● **What to work on**: For each line of the listing that includes the word "Disk", show the whole line.

● **Provided records**:
- Opening Delimiter -
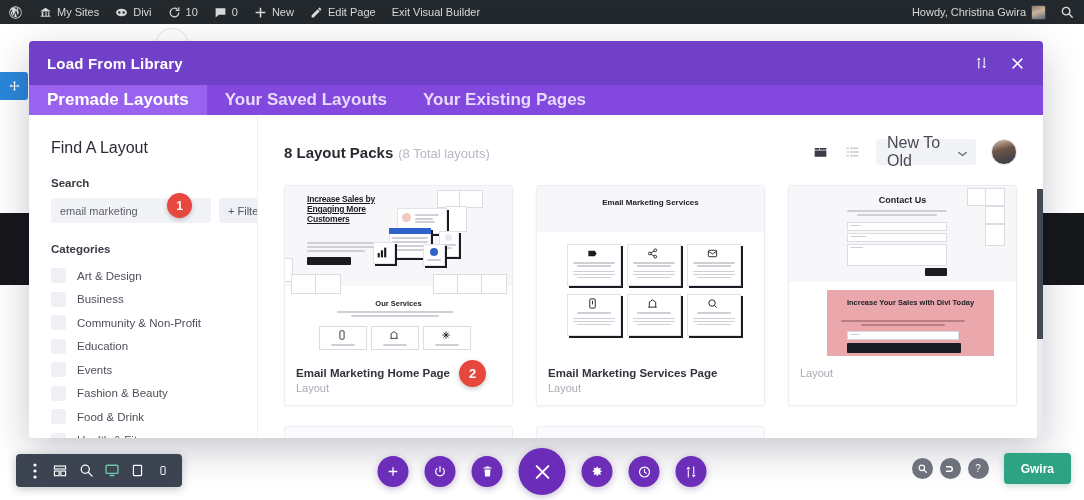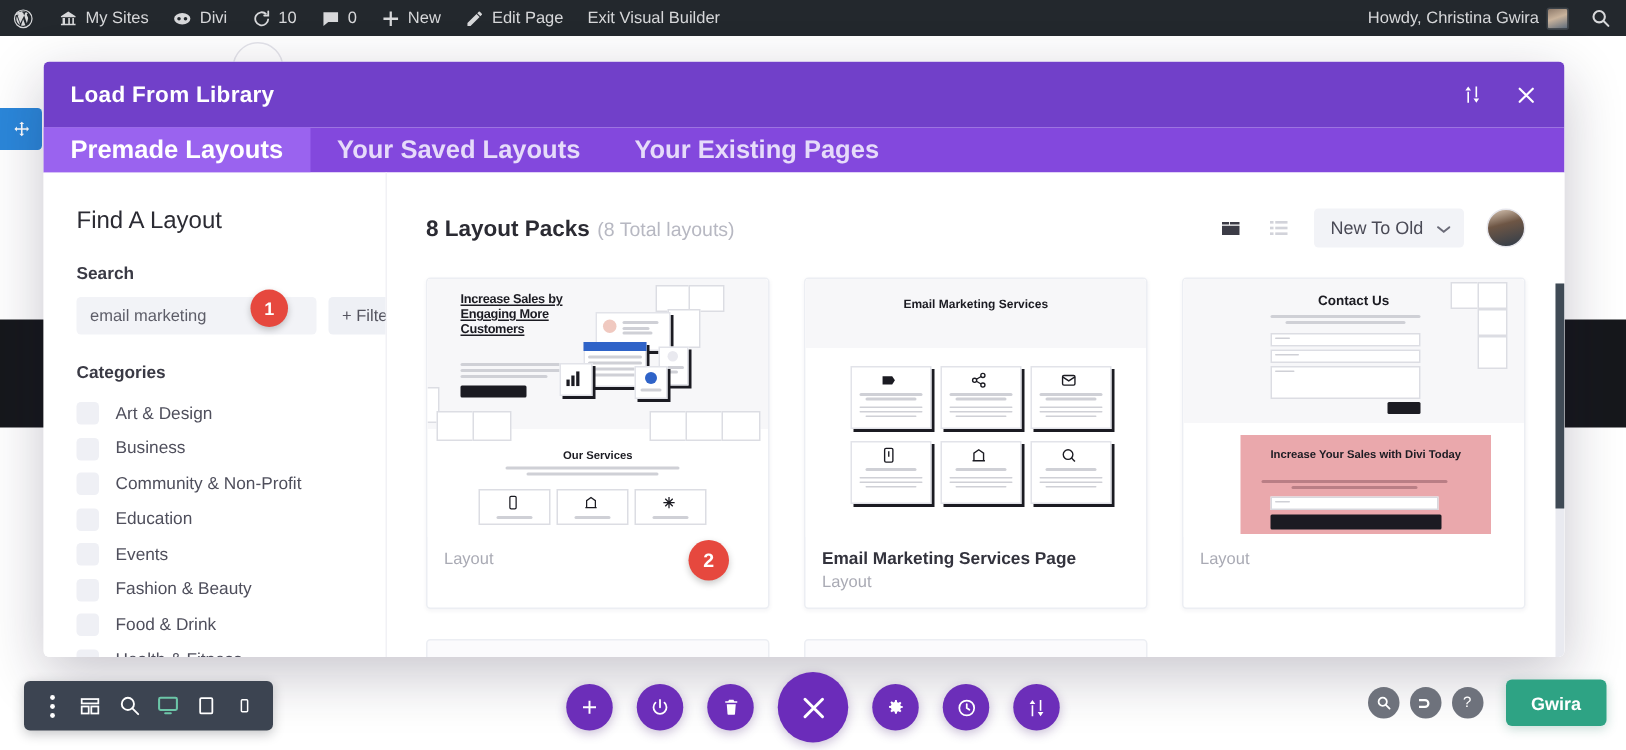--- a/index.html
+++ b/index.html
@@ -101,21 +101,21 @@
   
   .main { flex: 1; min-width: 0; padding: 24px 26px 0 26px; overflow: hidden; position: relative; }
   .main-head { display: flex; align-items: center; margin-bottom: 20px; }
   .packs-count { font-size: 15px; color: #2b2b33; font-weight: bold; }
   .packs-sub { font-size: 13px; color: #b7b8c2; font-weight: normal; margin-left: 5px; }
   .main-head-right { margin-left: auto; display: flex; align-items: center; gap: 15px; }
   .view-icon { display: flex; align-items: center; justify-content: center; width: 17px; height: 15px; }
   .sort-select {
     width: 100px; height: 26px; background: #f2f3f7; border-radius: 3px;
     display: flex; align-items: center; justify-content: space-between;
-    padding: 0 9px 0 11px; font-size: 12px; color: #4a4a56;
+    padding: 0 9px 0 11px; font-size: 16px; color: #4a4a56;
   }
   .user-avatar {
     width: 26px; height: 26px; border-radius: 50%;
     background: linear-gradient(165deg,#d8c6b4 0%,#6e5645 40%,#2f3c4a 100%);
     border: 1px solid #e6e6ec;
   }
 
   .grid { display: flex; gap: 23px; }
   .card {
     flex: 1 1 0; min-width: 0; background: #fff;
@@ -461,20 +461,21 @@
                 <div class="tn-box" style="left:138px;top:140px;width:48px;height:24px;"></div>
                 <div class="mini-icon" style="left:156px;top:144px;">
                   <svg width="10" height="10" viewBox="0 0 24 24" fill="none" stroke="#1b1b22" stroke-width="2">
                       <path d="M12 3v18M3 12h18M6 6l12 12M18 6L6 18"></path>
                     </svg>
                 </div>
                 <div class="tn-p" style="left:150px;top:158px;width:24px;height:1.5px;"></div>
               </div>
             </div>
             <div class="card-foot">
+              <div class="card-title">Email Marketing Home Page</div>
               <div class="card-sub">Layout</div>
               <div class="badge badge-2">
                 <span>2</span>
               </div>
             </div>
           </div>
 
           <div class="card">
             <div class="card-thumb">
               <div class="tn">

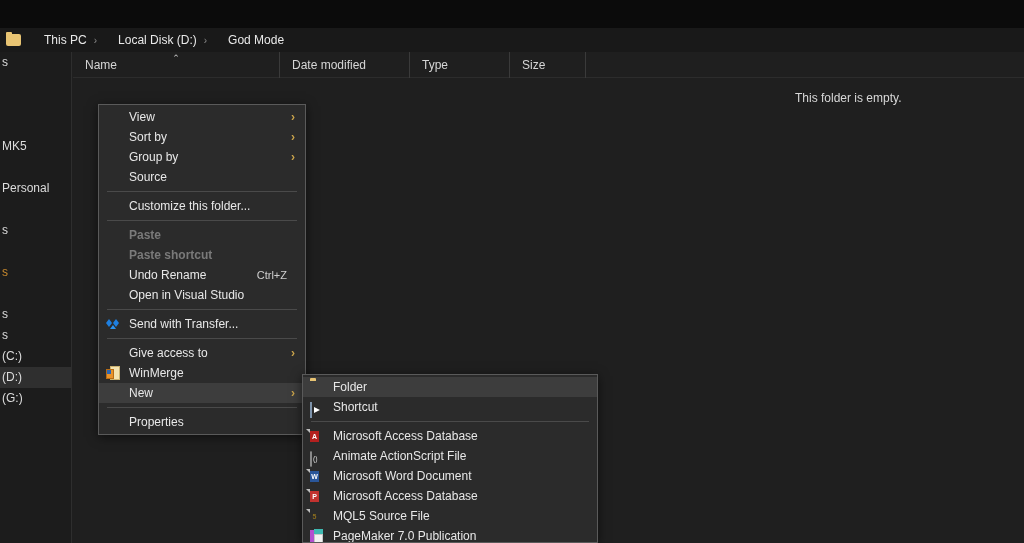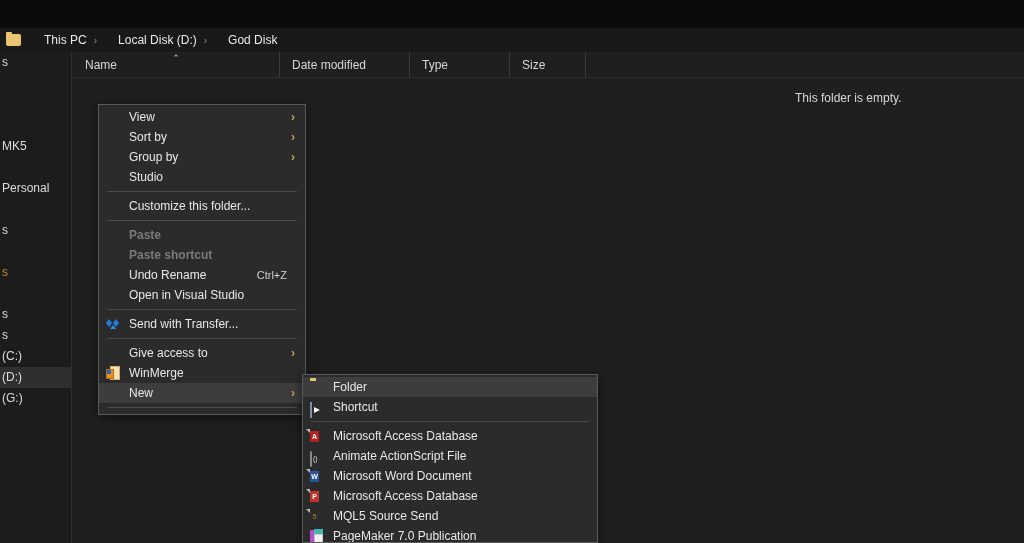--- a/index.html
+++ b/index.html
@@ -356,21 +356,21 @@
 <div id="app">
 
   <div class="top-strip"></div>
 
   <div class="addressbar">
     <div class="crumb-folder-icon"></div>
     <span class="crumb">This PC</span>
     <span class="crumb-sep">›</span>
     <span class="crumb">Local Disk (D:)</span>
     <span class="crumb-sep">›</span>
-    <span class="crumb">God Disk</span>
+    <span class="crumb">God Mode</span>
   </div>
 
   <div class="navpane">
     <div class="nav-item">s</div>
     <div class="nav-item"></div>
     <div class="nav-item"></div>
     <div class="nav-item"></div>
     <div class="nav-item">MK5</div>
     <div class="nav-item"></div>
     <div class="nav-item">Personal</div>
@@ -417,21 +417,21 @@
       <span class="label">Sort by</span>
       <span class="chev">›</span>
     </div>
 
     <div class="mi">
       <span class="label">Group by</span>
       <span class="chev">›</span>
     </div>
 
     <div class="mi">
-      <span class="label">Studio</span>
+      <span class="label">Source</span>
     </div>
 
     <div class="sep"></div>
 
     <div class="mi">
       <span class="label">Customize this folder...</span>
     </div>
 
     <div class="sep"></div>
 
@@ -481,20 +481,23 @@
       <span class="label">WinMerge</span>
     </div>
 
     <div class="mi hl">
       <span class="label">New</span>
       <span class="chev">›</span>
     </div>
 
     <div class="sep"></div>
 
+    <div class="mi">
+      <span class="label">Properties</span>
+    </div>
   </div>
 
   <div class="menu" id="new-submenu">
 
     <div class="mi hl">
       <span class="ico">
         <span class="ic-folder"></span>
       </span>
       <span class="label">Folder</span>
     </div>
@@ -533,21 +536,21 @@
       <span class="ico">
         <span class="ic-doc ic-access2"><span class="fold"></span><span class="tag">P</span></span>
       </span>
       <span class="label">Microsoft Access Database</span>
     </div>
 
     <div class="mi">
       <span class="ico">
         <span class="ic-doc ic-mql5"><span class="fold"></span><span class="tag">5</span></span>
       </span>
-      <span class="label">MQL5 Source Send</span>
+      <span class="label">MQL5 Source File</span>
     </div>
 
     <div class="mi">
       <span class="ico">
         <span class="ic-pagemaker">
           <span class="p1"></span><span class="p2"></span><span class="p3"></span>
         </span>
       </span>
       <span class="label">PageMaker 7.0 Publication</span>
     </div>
- Closing Delimiter -
● **Your solution**:
     <span class="crumb">Local Disk (D:)</span>
-    <span class="crumb">God Disk</span>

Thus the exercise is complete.